In an age of economic insecurity, it’s becoming clear that technocratic solutions on their own won’t address the big challenges we face. Is it time to get small ‘p’ political?
This week the RSA’s public services team published a prospectus outlining our emerging vision for a new social settlement that responds to today’s big giants, updating the ‘giant evils’ that spurred William Beveridge’s conception of the modern welfare state in the 1940s.
Despite high levels of interest and engagement with the ideas underpinning our prospectus, there was one common refrain (from some quarters, it should be added) that really caught my attention. Some urged caution in our construction of a narrative for a new public service reform agenda. There was a risk that our work may become too “political” if we address policies – such as austerity, universal credit and housing reforms that favour the asset-rich – that are influenced by the politics of power.
Our decision to include ‘power’ as a thread that runs through our work may have raised some eyebrows. But as my colleague Ed Cox articulated at an event with RSA Fellows, we can’t talk about transforming our institutions without getting small ‘p’ political (that is, not party political). How much can we really say about the welfare state without mentioning the fact that we have proportionally some of the lowest levels of spending on public services in Europe – and that this is the result not of economic necessity, but policy preferences? How can we talk about devolution and the extreme regional inequalities in the UK without calling attention to the way in which public money and public policy disadvantages certain areas while entrenching the privilege of others? How can we campaign for deliberative democracy without confronting the deficiencies of our current model of Westminster-driven politics?

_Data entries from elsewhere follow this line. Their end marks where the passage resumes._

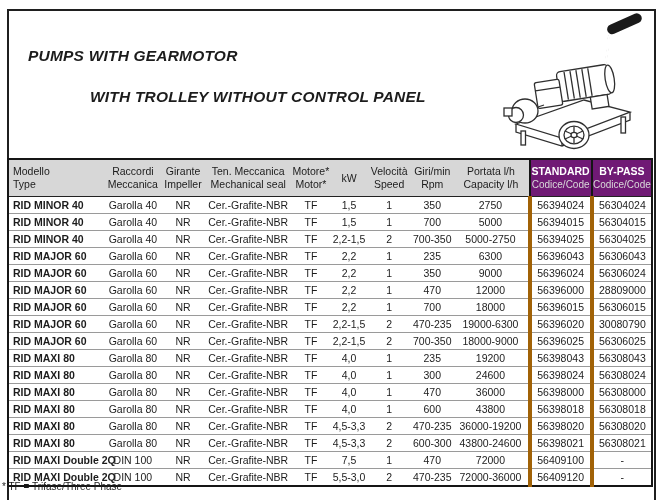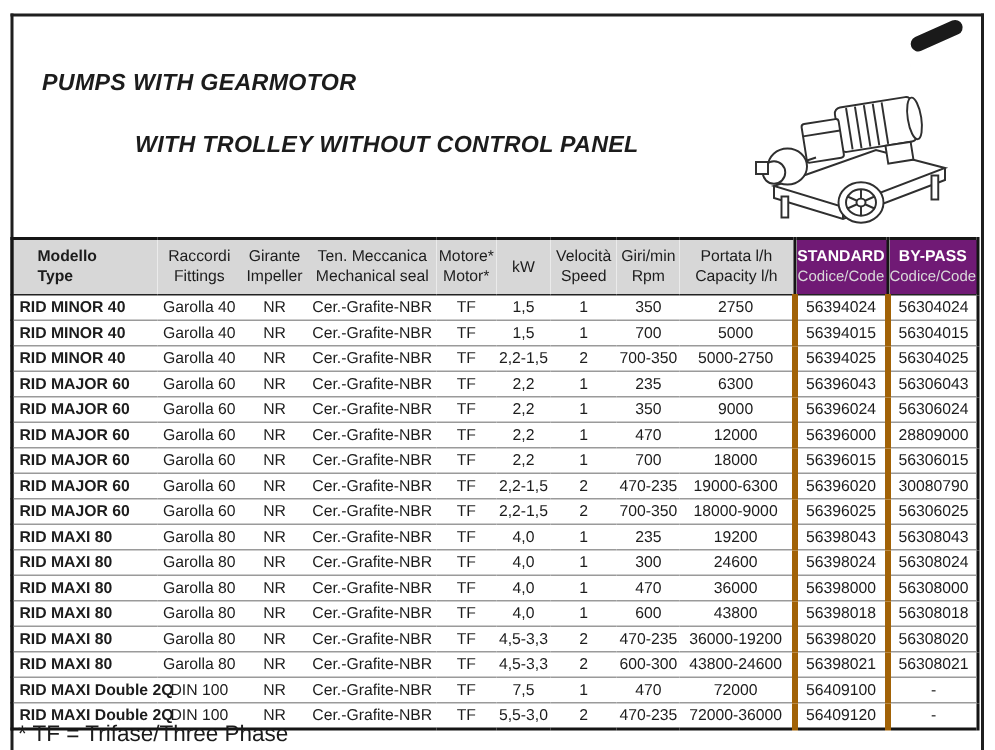--- a/index.html
+++ b/index.html
@@ -34,7 +34,7 @@
     overflow:hidden;
   }
   th .hl1, th .hl2 { line-height:13px; }
-  th.first { text-align:left; padding-left:16px;font-weight:bold; }
+  th.first { text-align:left; padding-left:4px; }
   th.dark {
     background:#701a75; color:#ffffff;
     border-left:2px solid #151515; border-right:2px solid #151515;

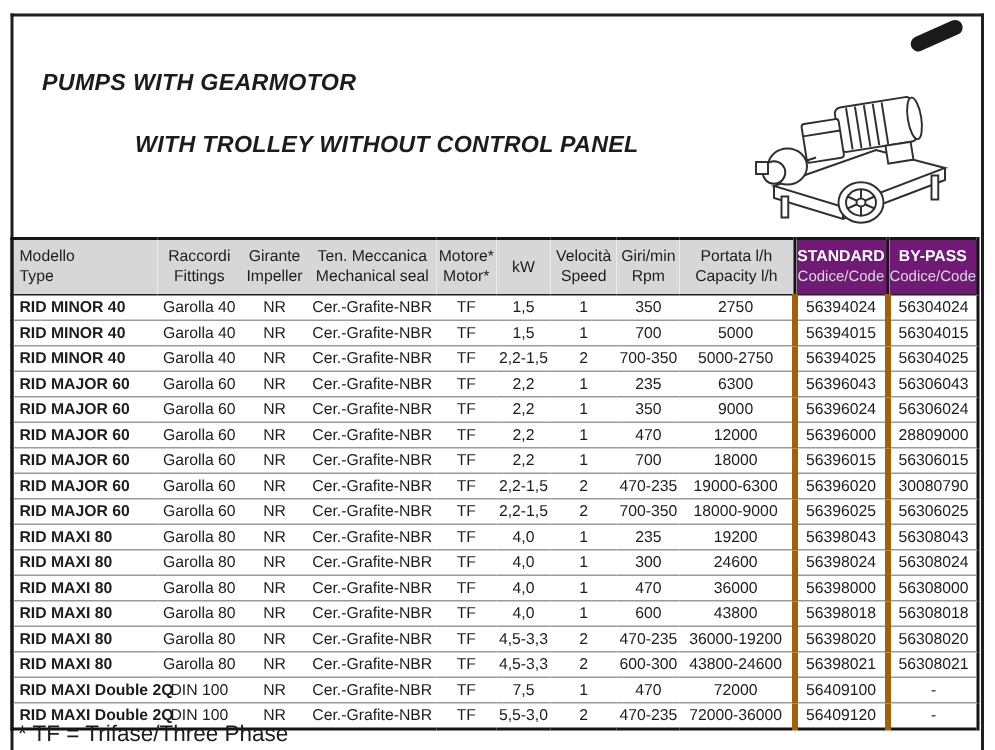--- a/index.html
+++ b/index.html
@@ -127,7 +127,7 @@
           </th>
           <th class="">
             <div class="hl1">Raccordi</div>
-            <div class="hl2">Fittings</div>
+            <div class="hl2">Meccanica</div>
           </th>
           <th class="">
             <div class="hl1">Girante</div>

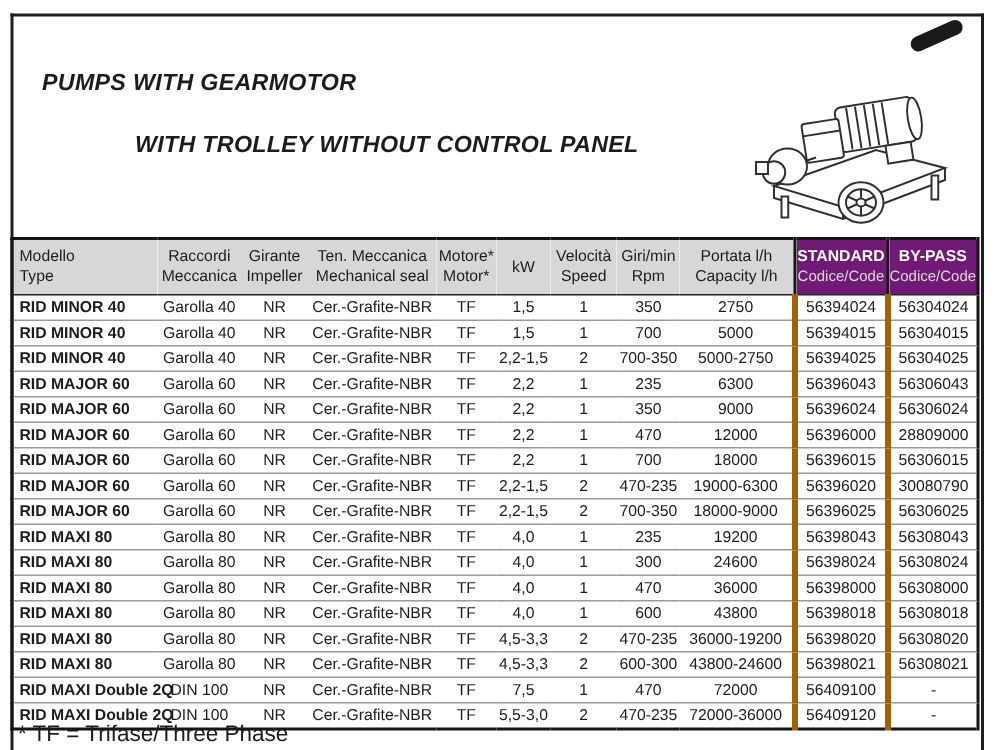--- a/index.html
+++ b/index.html
@@ -47,7 +47,7 @@
   }
   td.model { text-align:left; font-weight:700; padding-left:4px; }
   td.code { border-left:4px solid #a16207; border-right:2px solid #151515; }
-  .footnote { position:absolute; left:12px; top:481px; font-size:15px; }
+  .footnote { position:absolute; left:2px; top:481px; font-size:10px; }
   svg .ln { stroke:#2f2f2f; stroke-width:1.3; fill:none; }
   svg .wh { stroke:#2f2f2f; stroke-width:1.3; fill:#ffffff; }
 </style>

I’m convinced that part of the unease we have with getting ‘political’ is closely linked with the influence of technocratic ideas over public policy, which accelerated with the emergence of so-called New Public Management (NPM) in the 1980s. The most widely recognised outcome of NPM was that it led to a managerially driven culture of targets and “efficiency” in the public sector, undermining the relationship between citizens and the state. But the effects were far more profound than this. NPM also transformed how we thought about social challenges. Deeply political dimensions of problems – money, distribution, power, exclusion – were stripped away, leaving us only with a world of deep, abstract complexity that only technocrats had the tools and the know-how to manage. It’s important to note that I’m not questioning the role of experts in policy-making here, but rather the way in which society’s problems have become de-politicised and reframed narrowly as technical challenges.
As a result, understandings of issues such as inequality have become muddled. In explaining the explosion of inequality in the 1980s, many economists and policy wonks deploy bizarre descriptions such as “skills-biased technological change” – as if these were somehow uncontrollable outside forces unconnected to politically-driven events such as de-industrialisation, deregulation and economic liberalisation. An entire industry of systems thinkers, public managers and change consultants has since emerged. Unfortunately, they have often offered minor, over-engineered solutions that merely tinker at the edges of the systems they so eloquently describe. Without license to get political, we are left to rely on human ingenuity and innovation (with things like challenge funds) to find breakthroughs. But we won’t design our way out of austerity and inequality.
In a recent report, I traced the roots of economic insecurity to a “political economy” characterised by three mutually reinforcing elements: “market fundamentalism” (Mark Carney’s words, not mine); a flawed economic model; and a punitive welfare state. My point was that to understand economic insecurity today, it wasn’t enough to look at macro-economic and technological trends: we have to study the political choices underpinning them. To understand and respond to today’s modern giants, we may need to get political again.